*Task item:*
Your answer should consist of each line from the data below that contains "this".

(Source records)
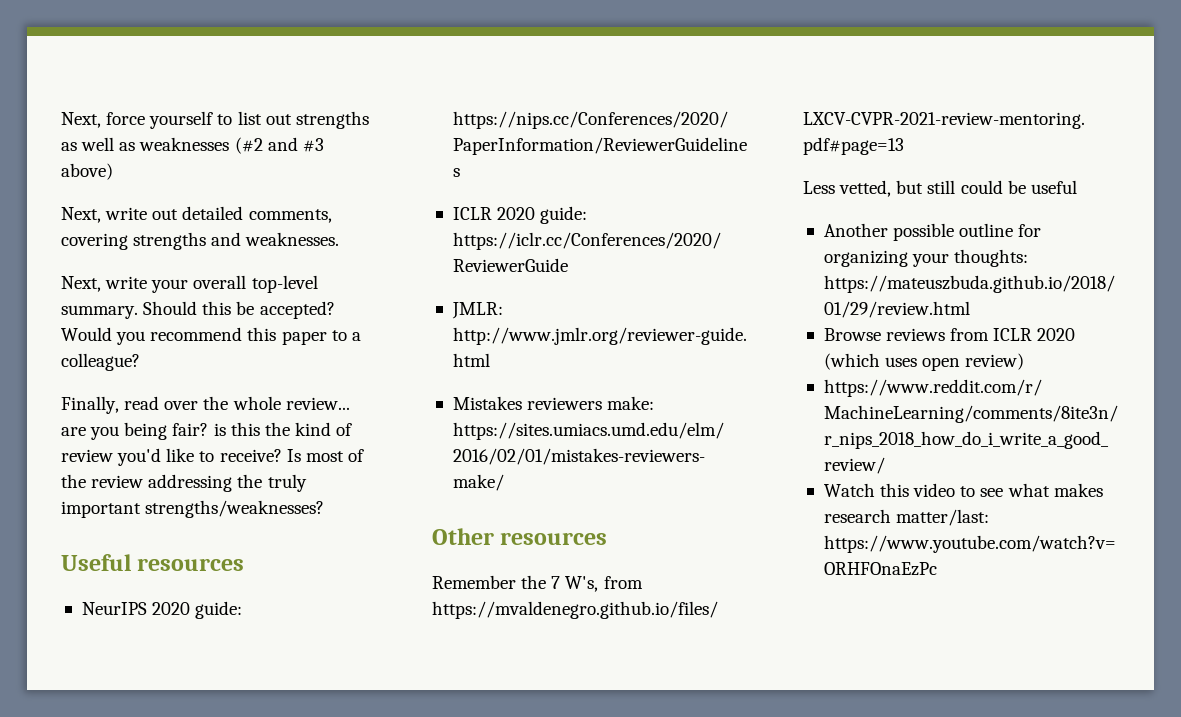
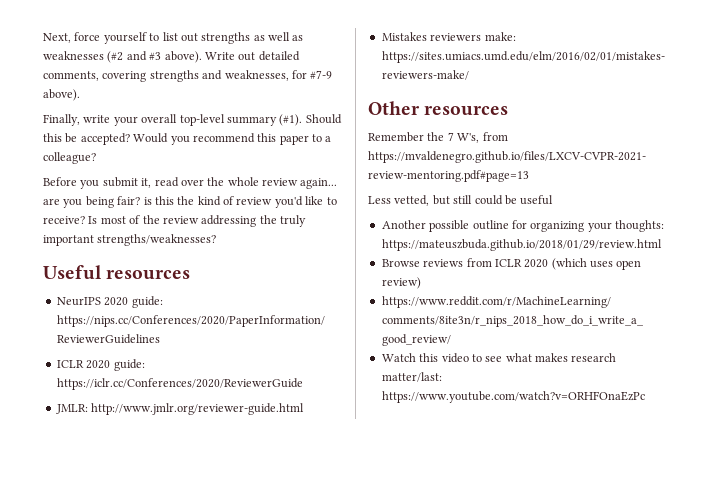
- Next, force yourself to list out strengths as well as weaknesses (#2 and #3 above)
- Next, write out detailed comments, covering strengths and weaknesses.
- Next, write your overall top-level summary.
+ Next, force yourself to list out strengths as well as weaknesses (#2 and #3 above). Write out detailed comments, covering strengths and weaknesses, for #7-9 above).
+ Finally, write your overall top-level summary (#1).
- Finally, read over the whole review... are you being fair? is this the kind of review you'd like to receive?
+ Before you submit it, read over the whole review again... are you being fair? is this the kind of review you'd like to receive?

*The answer:*
- Finally, read over the whole review... are you being fair? is this the kind of review you'd like to receive?
+ Before you submit it, read over the whole review again... are you being fair? is this the kind of review you'd like to receive?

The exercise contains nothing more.